Dalam catatan badan nasional penanggulangan
bencana (BNPB), dikatakan bahwa rupa nusantara sangatlah rawan terhadap
bencana. Kejadian bencana silih berganti di berbagai daerah, ini tidak lepas
dari pengaruh geografis, geologis, dan demografis. Secara geografis, tiga
lempeng tektonik indo Australia, eruasia dan pasifik mengelilingi wilayah
nusantara yang sewaktu-waktu dapat menimbulkan gempa bumi dan memicu terjadinya
tsunami.
Disamping itu, Indonesia juga dikenal sebagai
wilayah ‘ring of fire’ yang memiliki sekitar 129 gunung api aktif. Sementara,
secara demografis, Indonesia mempunyai penduduk yang sangat besar, sebagiannya
hidup di daerah rawan bencana dengan berbagai mata pencahariannya.
Perlu diketahui pula, menurut UU 24 tahun
2007, tentang penanggulangan bencana, menyebutkan bahwa bencana dikategorikan
menjadi tiga, yaitu bencana alam, non alam dan bencana sosial. Sementara itu,
kejadian bencana berdasar ketiga kategori tersebut, diantaranya meliputi
banjir, longsor, tsunami, gempa bumi, gunung meletus, kekeringan, angin
topan/putting beliung, gagal teknologi, gagal modernisasi, penyakit epidemi,
konflik sosial dan terorisme. Tentunya semua ini penanganannya pun sangat
beragam dengan tingkat kesulitan yang berbeda.
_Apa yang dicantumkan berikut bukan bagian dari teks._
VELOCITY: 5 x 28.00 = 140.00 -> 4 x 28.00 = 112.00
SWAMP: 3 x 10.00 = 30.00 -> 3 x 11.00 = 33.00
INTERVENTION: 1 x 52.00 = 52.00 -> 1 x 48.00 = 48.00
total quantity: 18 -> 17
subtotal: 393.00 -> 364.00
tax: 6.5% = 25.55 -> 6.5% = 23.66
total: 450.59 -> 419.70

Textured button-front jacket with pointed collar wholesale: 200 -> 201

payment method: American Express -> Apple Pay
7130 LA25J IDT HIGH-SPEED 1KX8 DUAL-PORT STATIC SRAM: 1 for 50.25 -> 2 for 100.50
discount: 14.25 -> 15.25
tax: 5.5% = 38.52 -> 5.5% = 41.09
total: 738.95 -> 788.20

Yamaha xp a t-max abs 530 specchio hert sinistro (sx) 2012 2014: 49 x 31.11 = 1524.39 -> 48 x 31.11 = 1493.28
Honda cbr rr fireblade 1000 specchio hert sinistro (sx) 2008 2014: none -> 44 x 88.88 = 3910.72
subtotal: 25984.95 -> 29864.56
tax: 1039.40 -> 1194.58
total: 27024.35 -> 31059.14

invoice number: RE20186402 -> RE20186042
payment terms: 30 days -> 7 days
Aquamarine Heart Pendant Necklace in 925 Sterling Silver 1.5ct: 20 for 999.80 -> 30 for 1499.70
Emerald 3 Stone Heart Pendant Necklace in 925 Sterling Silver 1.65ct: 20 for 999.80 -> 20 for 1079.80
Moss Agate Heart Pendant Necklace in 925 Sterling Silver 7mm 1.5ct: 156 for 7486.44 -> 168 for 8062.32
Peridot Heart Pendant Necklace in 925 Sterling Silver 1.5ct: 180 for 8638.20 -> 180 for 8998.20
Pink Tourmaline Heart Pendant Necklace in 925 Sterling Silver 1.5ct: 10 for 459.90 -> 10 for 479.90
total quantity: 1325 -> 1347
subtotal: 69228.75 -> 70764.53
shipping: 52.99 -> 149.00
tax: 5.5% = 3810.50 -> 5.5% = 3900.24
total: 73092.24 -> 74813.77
Sebagai salah satu komponen bangsa, wajar
jika mapala juga mempunyai kepedulian terhadap derita sesame yang tertimpa
bencana. Apalagi kemampuan dasar yang dimiliki anggota mapala sudah cukup
mumpuni untuk terlibat dalam kegiatan di lokasi bencana, seperti melakukan
evakuasi, SAR, trauma healing, bantuan dorlog, pendataan, komunikasi dan
sejenisnya sesuai kebutuhan dan komando dari koordinator lapangan.
Kondisi Indonesia yang semakin akrab dengan
aneka kejadian bencana inilah, hendaknya dapat menggugah kesadaran mapala untuk
mengambil peran dalam upaya penanggulangan bencana, dengan jalan ‘merapat’ ke badan penanggulangan bencana daerah (BPBD)
setempat, agar terdata sebagai potensi relawan penanggulangan bencana yang siap
diterjunkan saat tanggap bencana.
Artinya, mapala yang sudah ‘terdata’ akan mudah dihubungi untuk
diikutkan dalam kegiatan pembinaan melalui berbagai pendidikan dan pelatihan
maupun sarasehan yang diadakan oleh BPBD maupun pegiat penanggulangan bencana
lainnya, untuk meningkatkan kapasitas sebagai relawan yang mumpuni dalam
klasternya.
Hal ini sesuai dengan keputusan kepala Bandan
Nasional Penanggulangan Bencana (BNPB) nomor 173 tahun 2014, tentang klaster
nasional penanggulangan bencana, yaitu klaster Kesehatan, Pencarian dan
Penyelamatan, Logistik, Pengungsian dan Perlindungan, Pendidikan, Sarana
Prasarana, Ekonomi, dan Pemulihan Dini. Klasterisasi inilah yang harus dimiliki
oleh relawan agar ketika melaksanakan tugasnya benar-benar bisa mandiri sesuai
perannya.
Walau sampai sekarang rencana klasterisasi
relawan belum berjalan efektif, ke depan, akan diberlakukan dengan tujuan agar
tidak terjadi penumpukan personil dalam salah satu klaster saja, tetapi bisa
merata ke semua klater sesuai kapasitas dan arahan komandan pos komando sebagai
penanggung jawab operasi penanggulangan bencana.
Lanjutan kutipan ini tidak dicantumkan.